• **TASK GOAL**: Output the entries below unchanged, except for the pictures.
----------
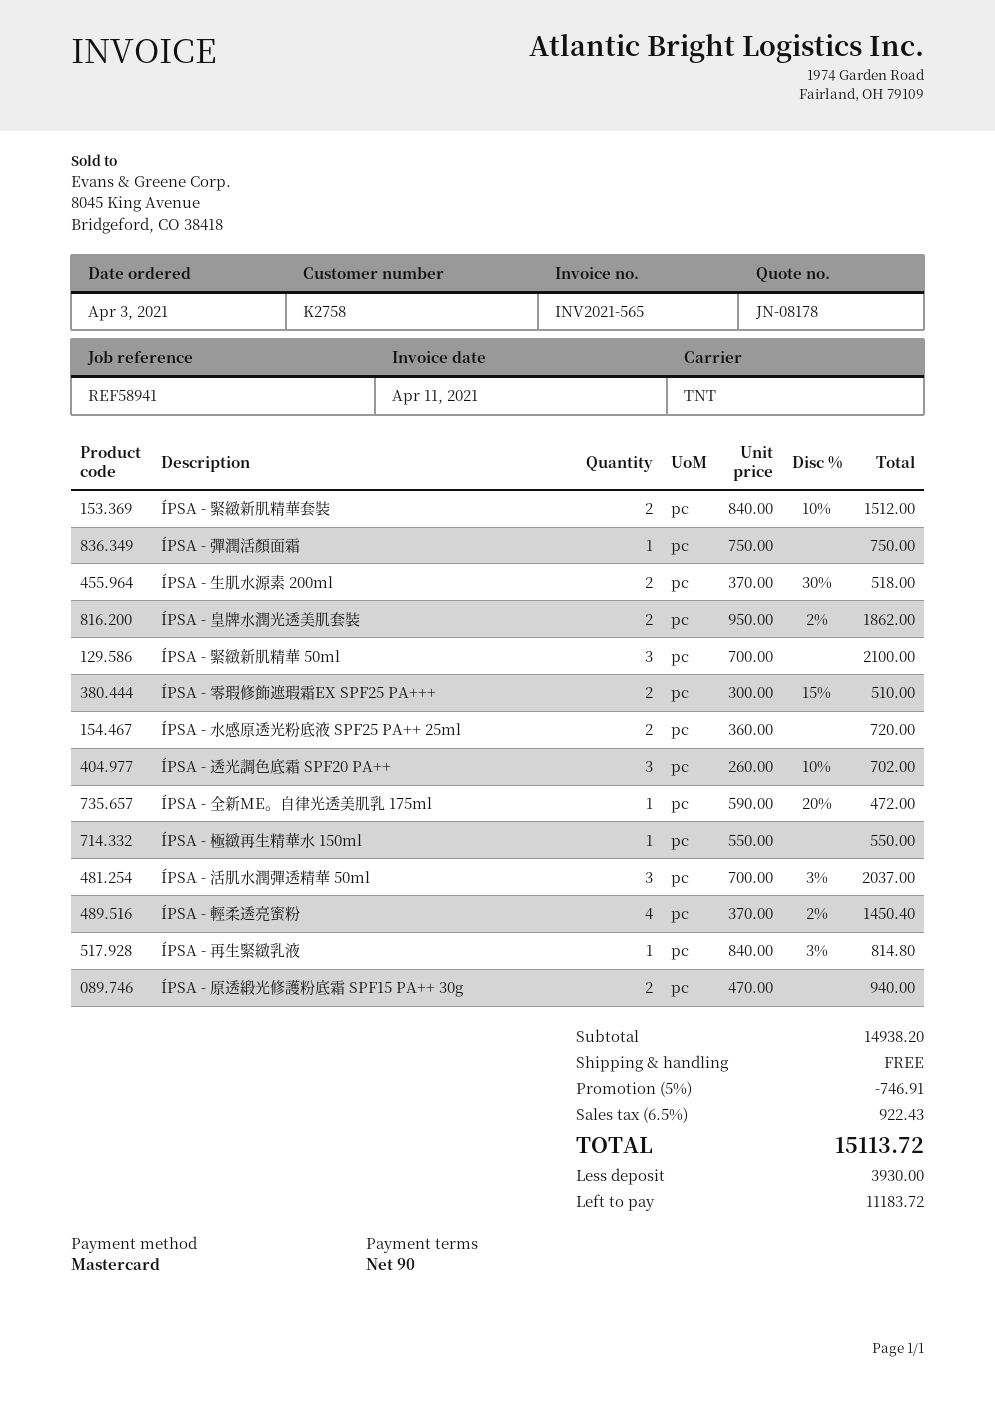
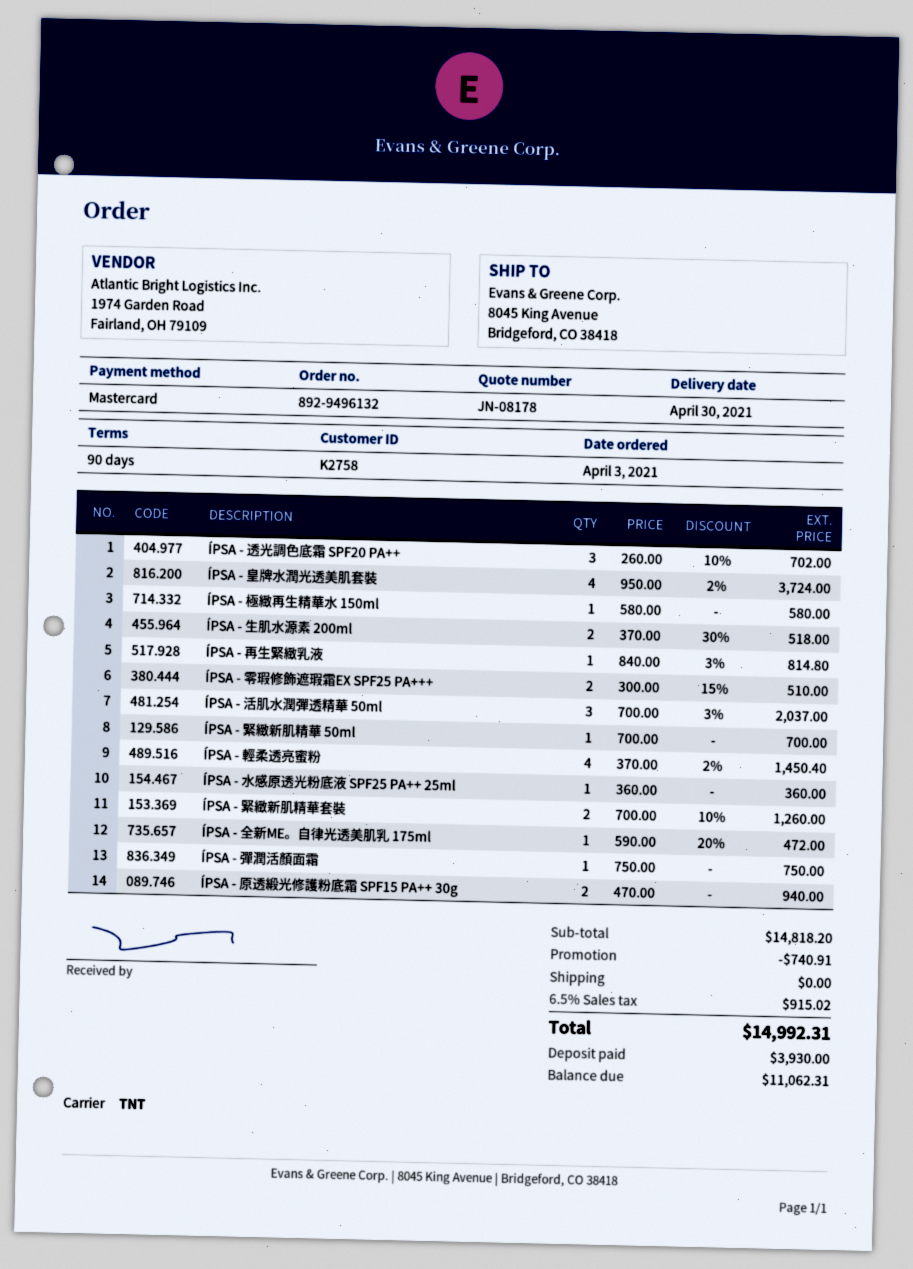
ÍPSA - 緊緻新肌精華套裝: 2 x 840.00 - 10% = 1512.00 -> 2 x 700.00 - 10% = 1260.00
ÍPSA - 皇牌水潤光透美肌套裝: 2 x 950.00 - 2% = 1862.00 -> 4 x 950.00 - 2% = 3724.00
ÍPSA - 緊緻新肌精華 50ml: 3 x 700.00 = 2100.00 -> 1 x 700.00 = 700.00
ÍPSA - 水感原透光粉底液 SPF25 PA++ 25ml: 2 x 360.00 = 720.00 -> 1 x 360.00 = 360.00
ÍPSA - 極緻再生精華水 150ml: 1 x 550.00 = 550.00 -> 1 x 580.00 = 580.00
subtotal: 14938.20 -> 14818.20
discount: 746.91 -> 740.91
tax: 6.5% = 922.43 -> 6.5% = 915.02
total: 15113.72 -> 14992.31
balance: 11183.72 -> 11062.31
----------
• **REPLY TO THE TASK**:
ÍPSA - 緊緻新肌精華套裝: 2 x 840.00 - 10% = 1512.00 -> 2 x 700.00 - 10% = 1260.00
ÍPSA - 皇牌水潤光透美肌套裝: 2 x 950.00 - 2% = 1862.00 -> 4 x 950.00 - 2% = 3724.00
ÍPSA - 緊緻新肌精華 50ml: 3 x 700.00 = 2100.00 -> 1 x 700.00 = 700.00
ÍPSA - 水感原透光粉底液 SPF25 PA++ 25ml: 2 x 360.00 = 720.00 -> 1 x 360.00 = 360.00
ÍPSA - 極緻再生精華水 150ml: 1 x 550.00 = 550.00 -> 1 x 580.00 = 580.00
subtotal: 14938.20 -> 14818.20
discount: 746.91 -> 740.91
tax: 6.5% = 922.43 -> 6.5% = 915.02
total: 15113.72 -> 14992.31
balance: 11183.72 -> 11062.31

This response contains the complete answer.